__WHAT NEEDS TO BE DONE__
Where the listing below reaches the line containing "- Gestion de", start writing out lines exactly, and stop once the line containing "- Les options" has been written.

__DATA IN THIS EXERCISE__
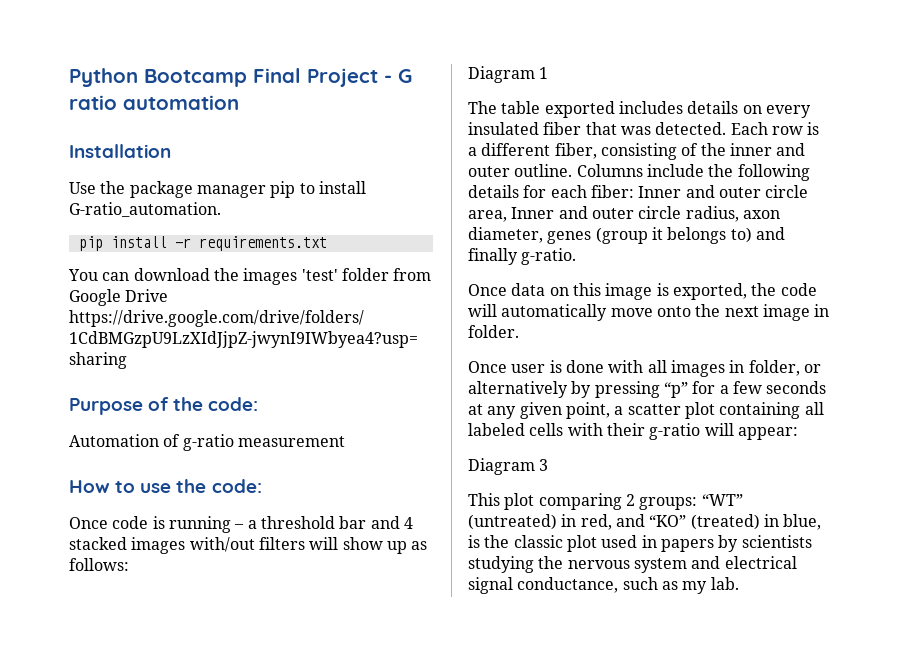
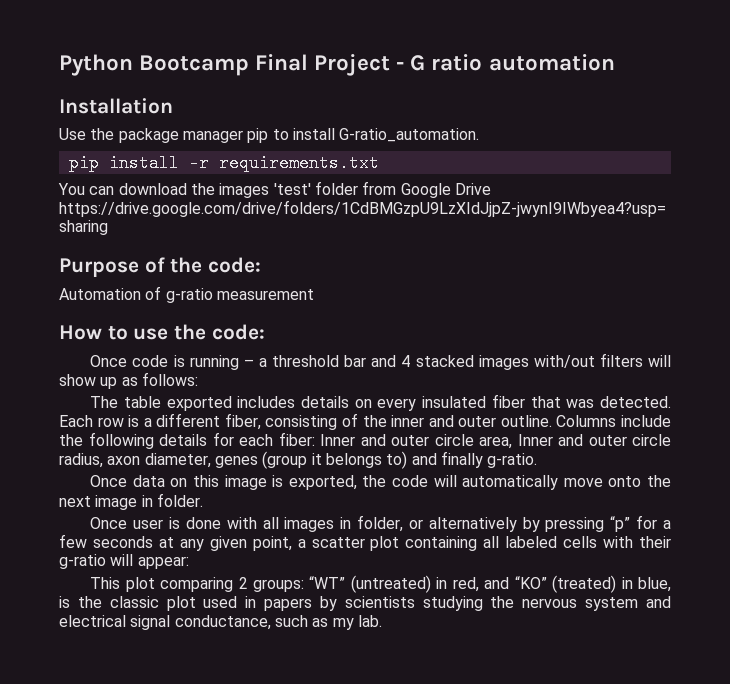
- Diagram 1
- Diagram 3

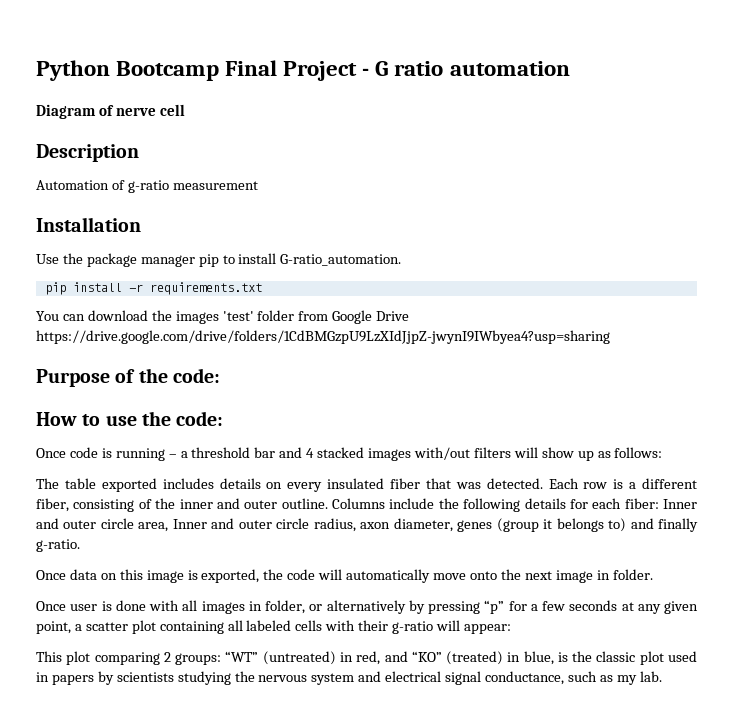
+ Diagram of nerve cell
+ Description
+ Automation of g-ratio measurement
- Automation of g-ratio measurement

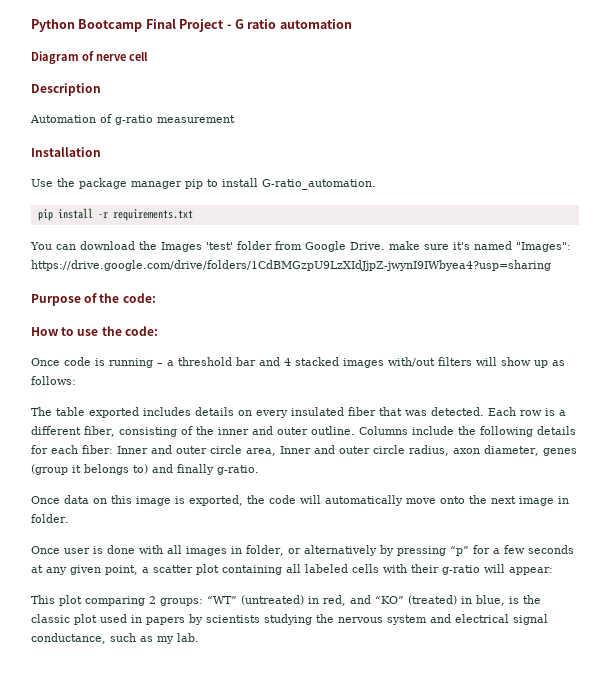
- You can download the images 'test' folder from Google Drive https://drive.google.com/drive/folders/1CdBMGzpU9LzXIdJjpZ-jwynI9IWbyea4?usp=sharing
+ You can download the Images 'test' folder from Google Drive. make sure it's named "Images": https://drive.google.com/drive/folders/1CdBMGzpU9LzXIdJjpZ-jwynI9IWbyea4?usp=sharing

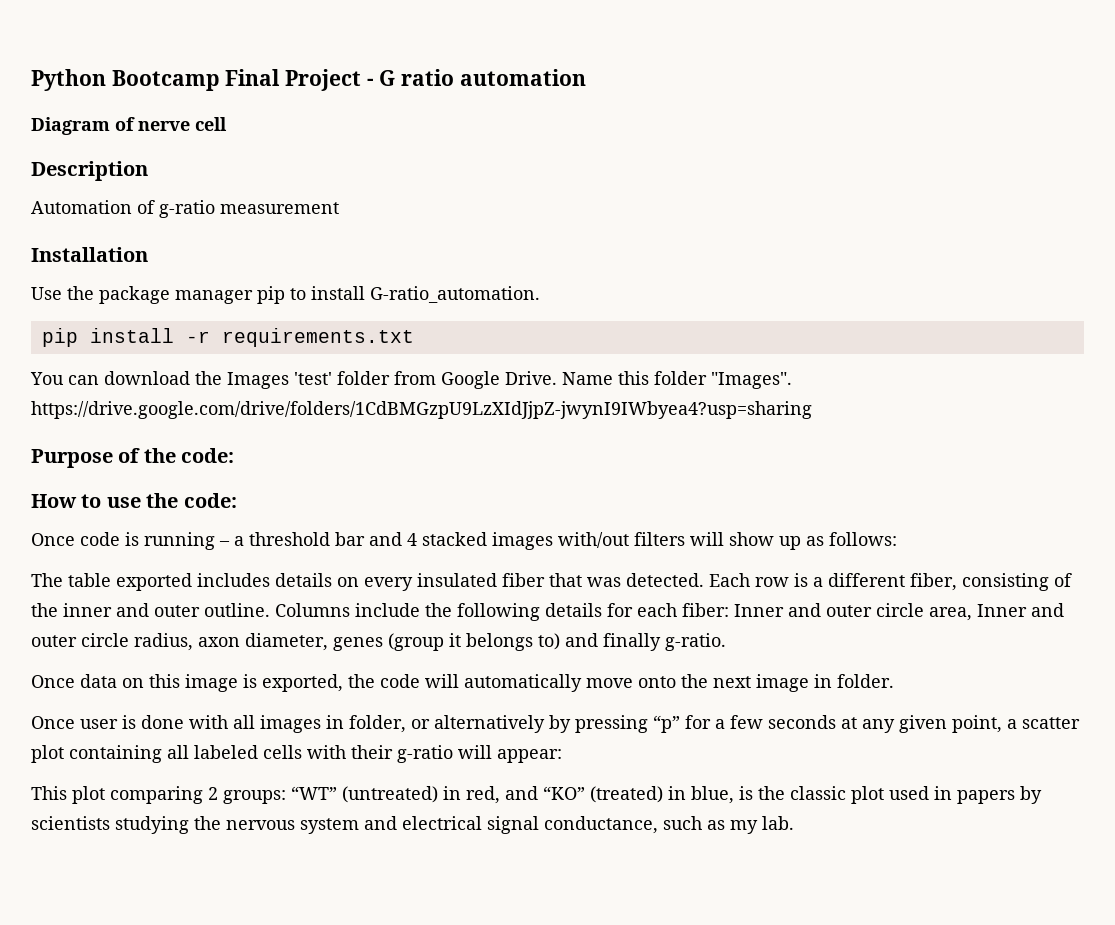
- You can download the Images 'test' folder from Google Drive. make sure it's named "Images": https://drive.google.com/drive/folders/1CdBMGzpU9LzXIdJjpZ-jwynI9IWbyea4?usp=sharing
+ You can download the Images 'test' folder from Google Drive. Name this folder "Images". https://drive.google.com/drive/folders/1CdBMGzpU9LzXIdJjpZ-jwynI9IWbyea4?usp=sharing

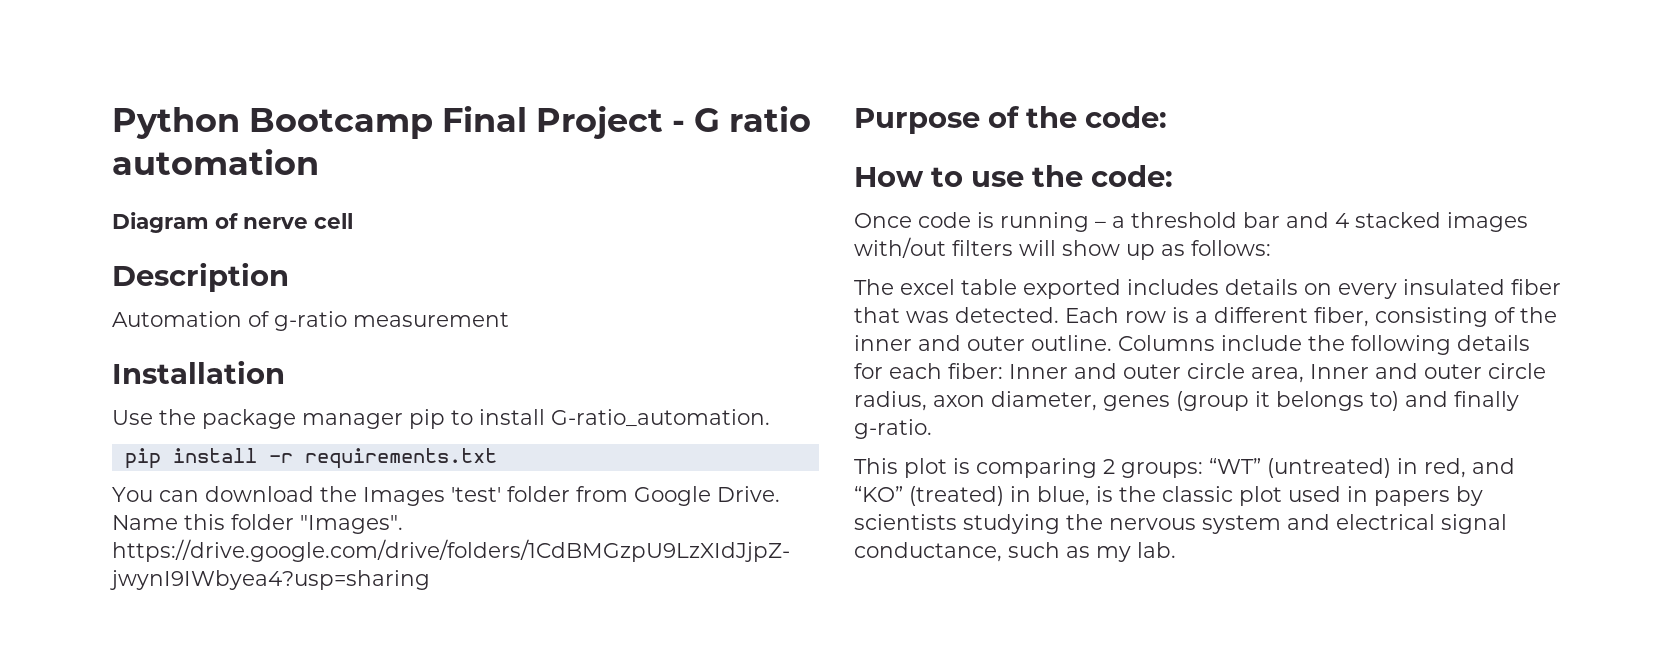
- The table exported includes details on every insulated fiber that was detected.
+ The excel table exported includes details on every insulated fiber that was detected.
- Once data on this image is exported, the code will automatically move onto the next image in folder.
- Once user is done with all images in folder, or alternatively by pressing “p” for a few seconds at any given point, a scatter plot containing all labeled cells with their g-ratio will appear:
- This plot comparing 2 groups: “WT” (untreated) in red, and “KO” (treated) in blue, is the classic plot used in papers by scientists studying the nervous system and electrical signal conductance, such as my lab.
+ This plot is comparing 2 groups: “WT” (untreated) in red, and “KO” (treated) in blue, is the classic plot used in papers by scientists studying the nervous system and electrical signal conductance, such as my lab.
==
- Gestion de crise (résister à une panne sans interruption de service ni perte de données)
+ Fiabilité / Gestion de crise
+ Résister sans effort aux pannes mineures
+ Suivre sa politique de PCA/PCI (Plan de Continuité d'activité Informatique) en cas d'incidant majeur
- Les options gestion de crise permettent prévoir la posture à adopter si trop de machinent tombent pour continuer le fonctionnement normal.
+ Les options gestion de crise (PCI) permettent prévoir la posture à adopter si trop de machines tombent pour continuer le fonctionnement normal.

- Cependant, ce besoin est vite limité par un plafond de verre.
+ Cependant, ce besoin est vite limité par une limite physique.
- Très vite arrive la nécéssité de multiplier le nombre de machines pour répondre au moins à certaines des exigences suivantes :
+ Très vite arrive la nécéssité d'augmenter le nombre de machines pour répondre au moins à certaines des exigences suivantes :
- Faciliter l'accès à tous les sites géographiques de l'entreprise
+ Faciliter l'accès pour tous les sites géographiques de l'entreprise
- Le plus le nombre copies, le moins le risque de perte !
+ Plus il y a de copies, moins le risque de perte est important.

__SOLUTION TO THIS TASK__
- Gestion de crise (résister à une panne sans interruption de service ni perte de données)
+ Fiabilité / Gestion de crise
+ Résister sans effort aux pannes mineures
+ Suivre sa politique de PCA/PCI (Plan de Continuité d'activité Informatique) en cas d'incidant majeur
- Les options gestion de crise permettent prévoir la posture à adopter si trop de machinent tombent pour continuer le fonctionnement normal.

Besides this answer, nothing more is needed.